Output the line containing "Github Workflows Actions" and all subsequent lines of the listing below, copied exactly, with no other lines.

⁂

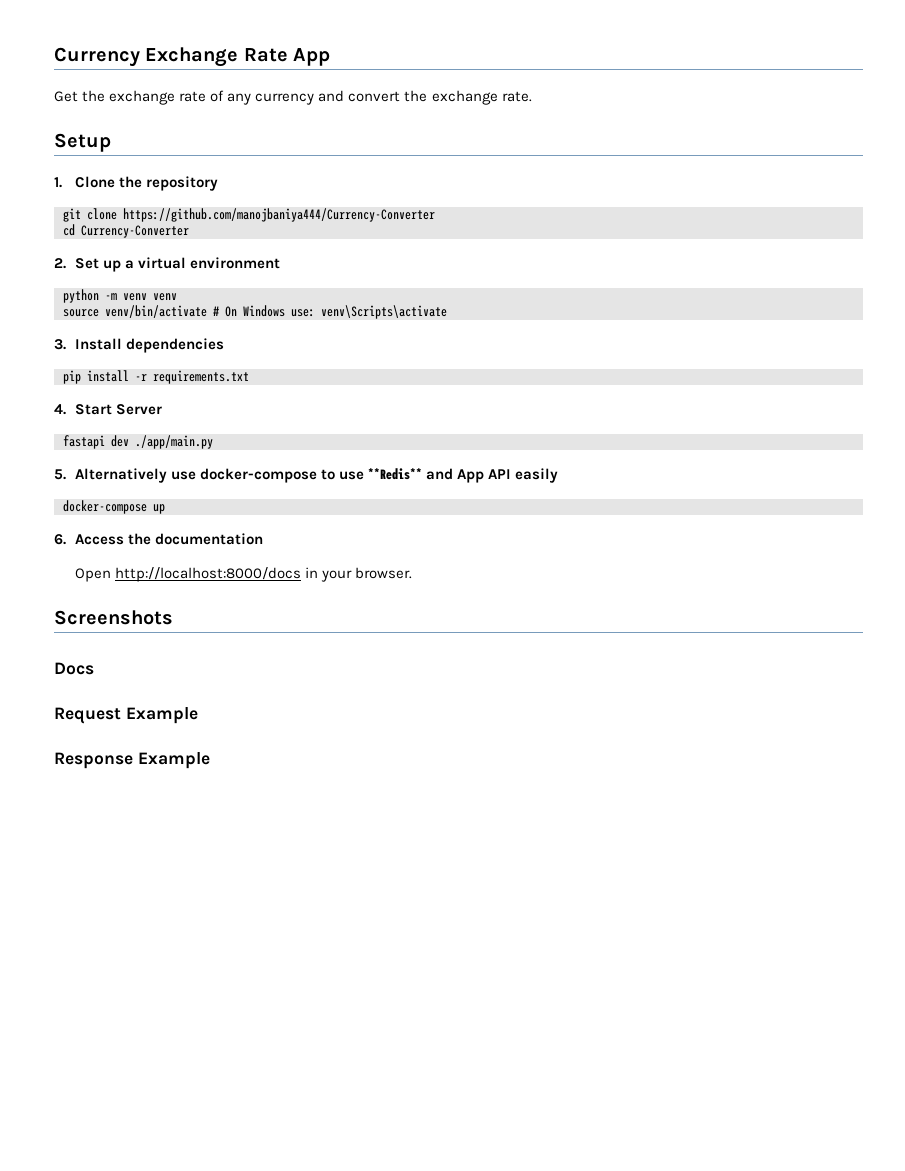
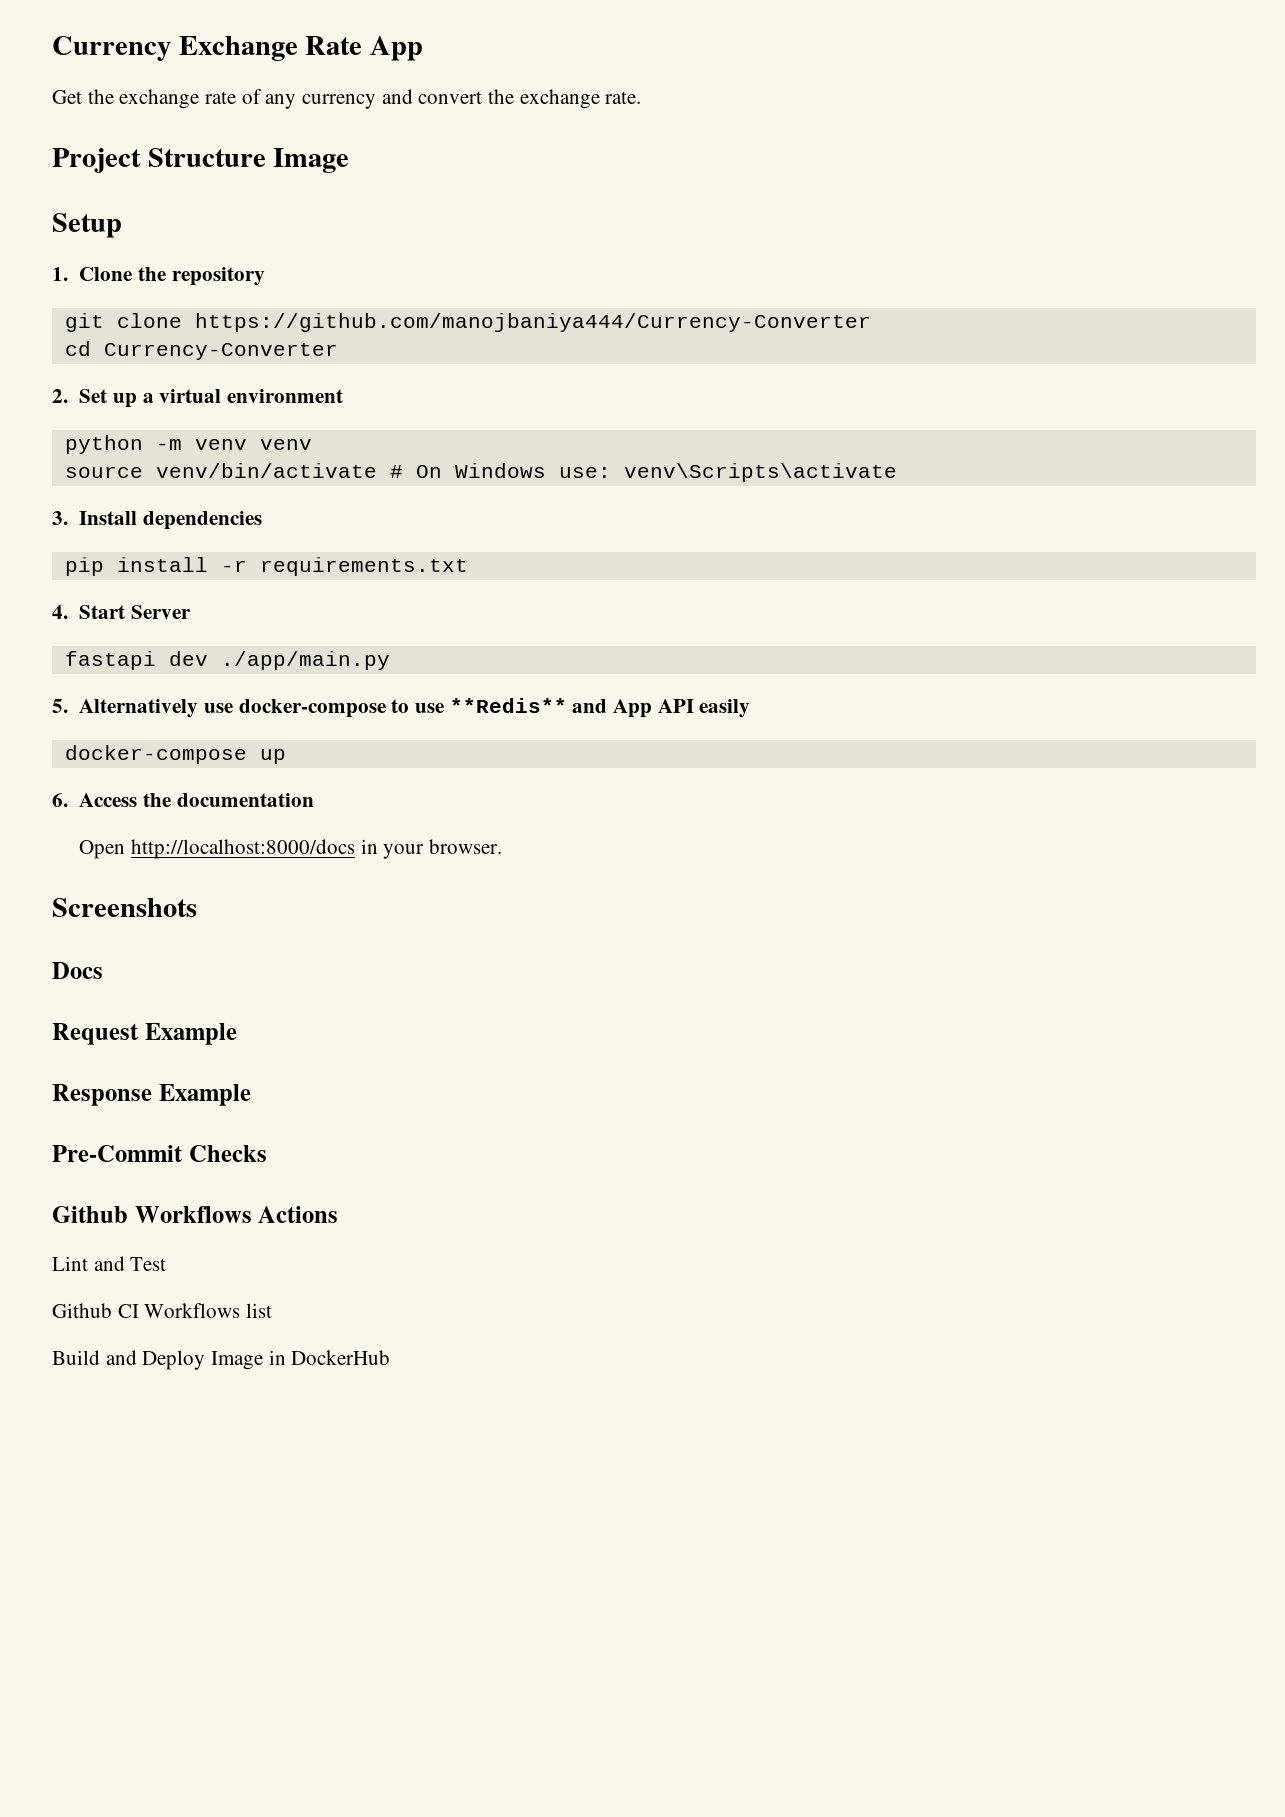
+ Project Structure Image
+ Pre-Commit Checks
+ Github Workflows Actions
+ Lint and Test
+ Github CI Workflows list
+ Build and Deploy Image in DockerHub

⁂

◆ Expected answer
+ Github Workflows Actions
+ Lint and Test
+ Github CI Workflows list
+ Build and Deploy Image in DockerHub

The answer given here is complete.